Crônica: A vida cultural na (in)controlável República Popular da China


Desde que tomei a decisão de me mudar pra China, sabia das inúmeras vezes que as ruas de Shanghai me deixariam de boca aberta. Me perguntei milhões vezes, ainda no Brasil, a quantidade de novas visões, sons e sabores que iria encontrar e, por mais que tentasse pensar em todas elas, jamais poderia chegar a um numero tão grande. E tão infinito quanto o numero PI.

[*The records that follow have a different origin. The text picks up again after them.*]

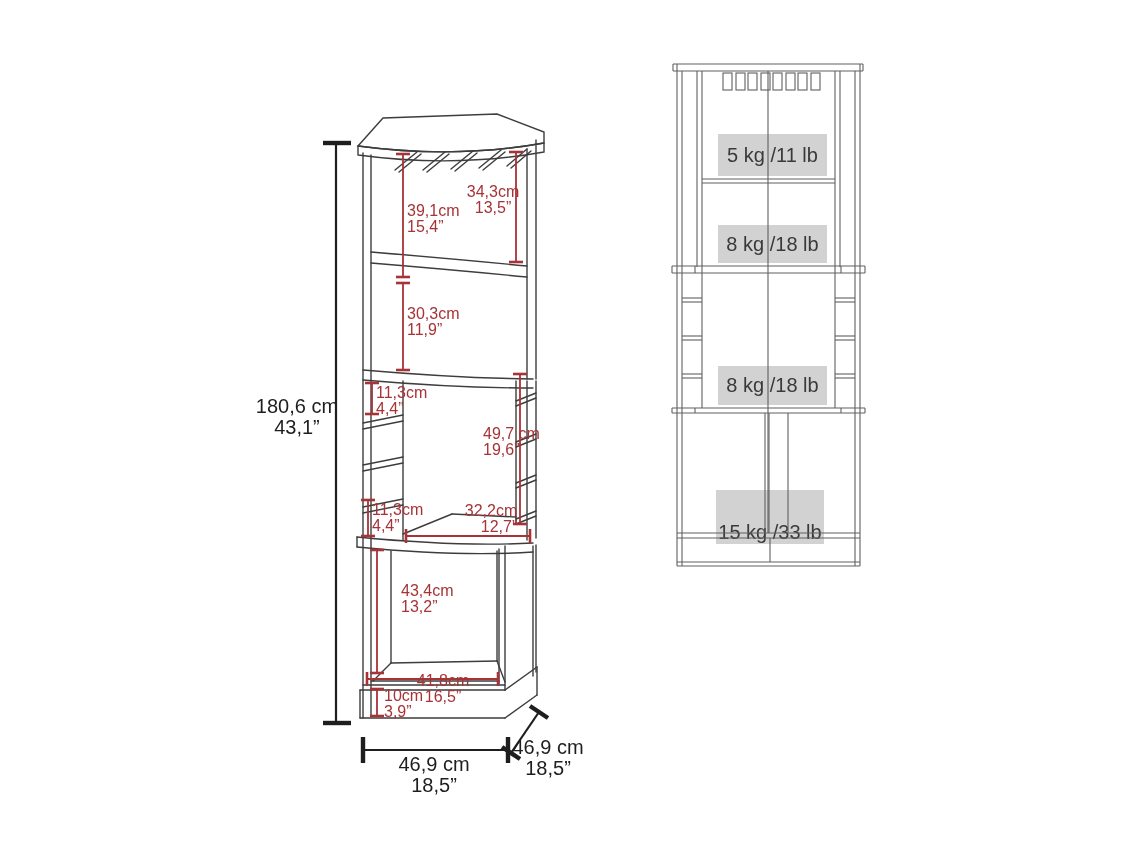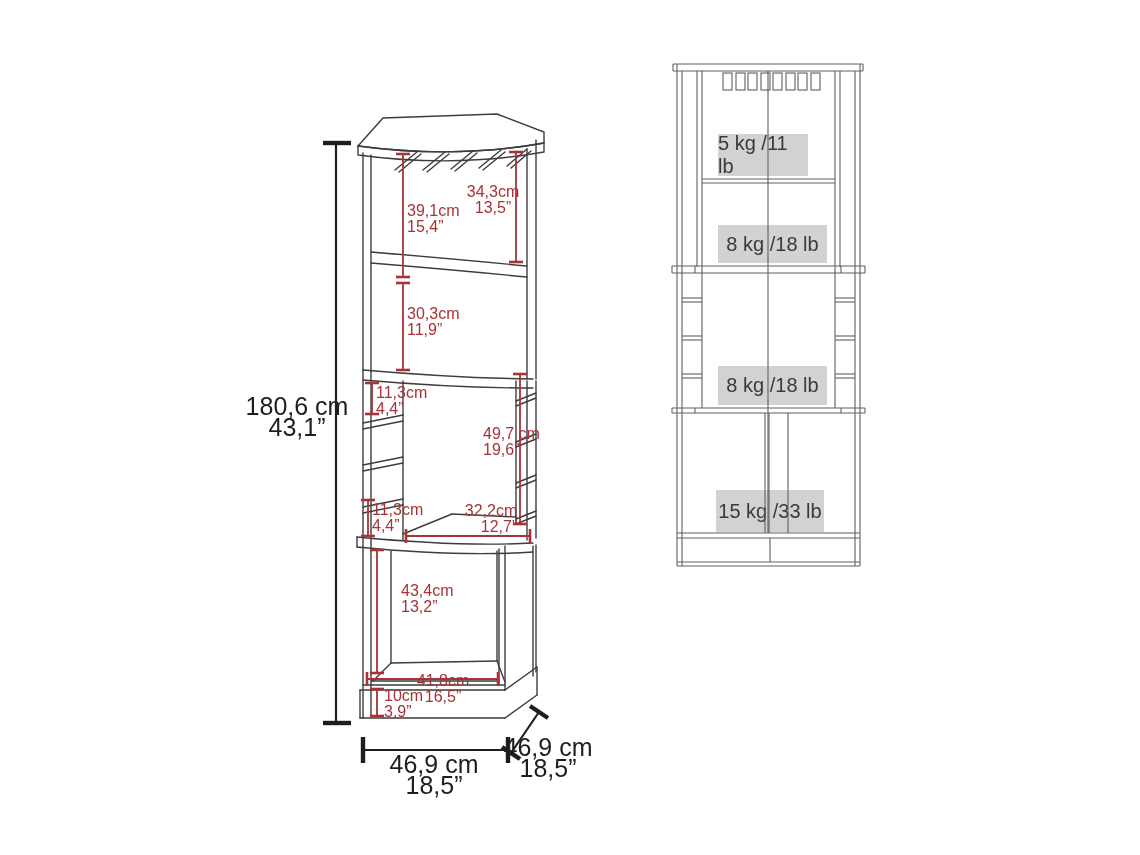"5 kg /11 lb" div.band { width: 90px -> 109px }
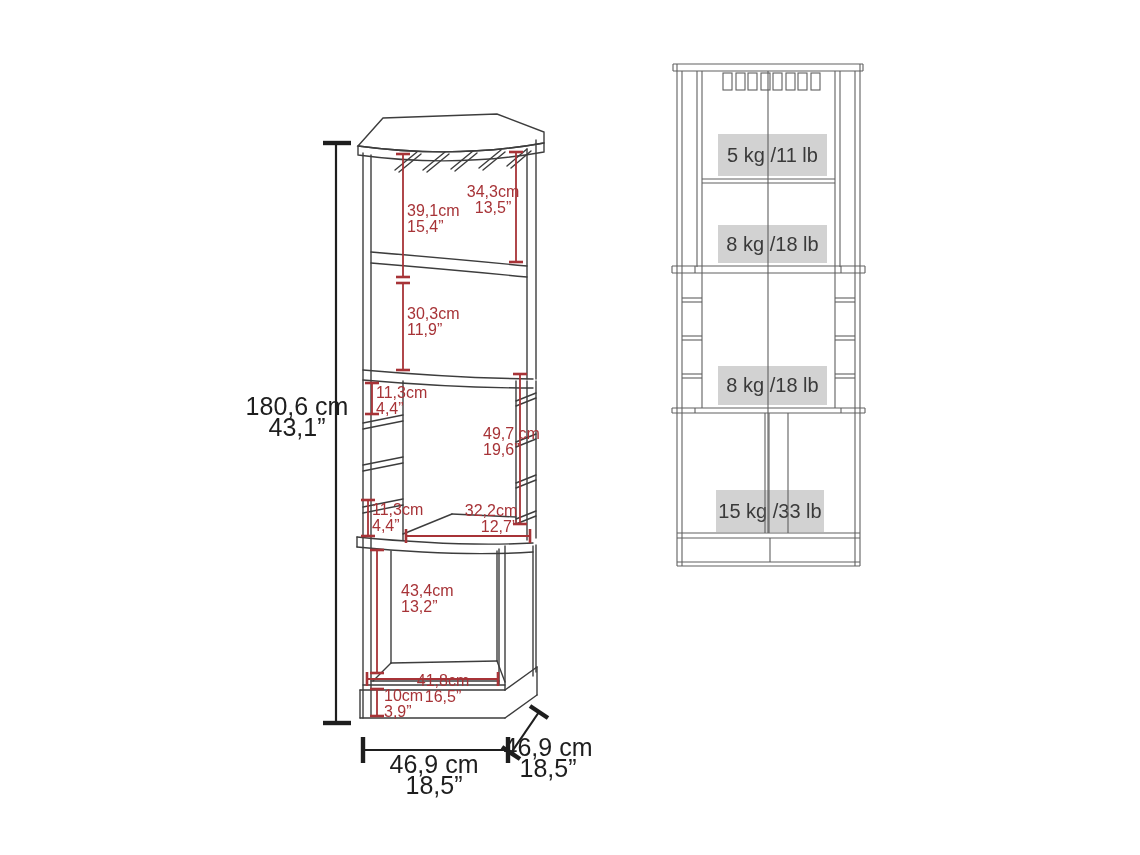"180,6 cm" .dim.black { font-size: 25px -> 20px }
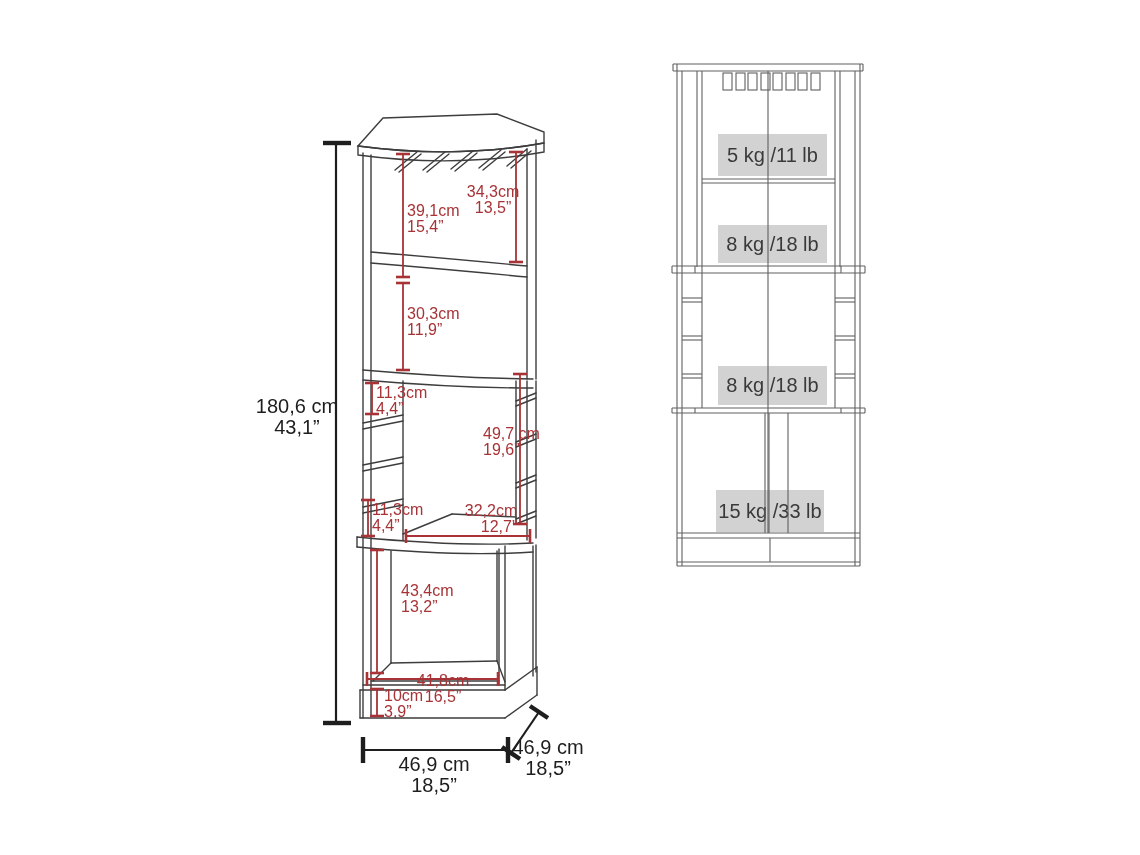"15 kg /33 lb" div.band { align-items: none -> flex-end; height: 42px -> 54px }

Ainda sem nem mesmo ter colocado o pé para fora do gigantesco Aeroporto Internacional de Pudong, já me sentia imersa num mundo cultural completamente distante do qual cresci acostumada. Eu estava do outro lado do mundo, literalmente, e oficialmente no futuro. Afinal, são quase 12 horas a mais de fuso horário. Passaporte carimbado, eu estava oficialmente imigrando para a China e, ainda do lado de dentro, já comecei a reparar nos detalhes da cultura oriental.

Os letreiros mostravam atores e modelos que eu nunca ouvi falar. Os cartazes anunciavam séries de TV cujos nomes eu não podia interpretar e estreias de filmes que eu jamais poderia deduzir do que se tratavam. No meio de tantos, encontrei uma foto de Emily Blunt com o fundo vermelho. “Um Lugar Silencioso não foi censurado por aqui”, pensei. Mas o titulo continha caracteres que eu era incapaz de interpretar.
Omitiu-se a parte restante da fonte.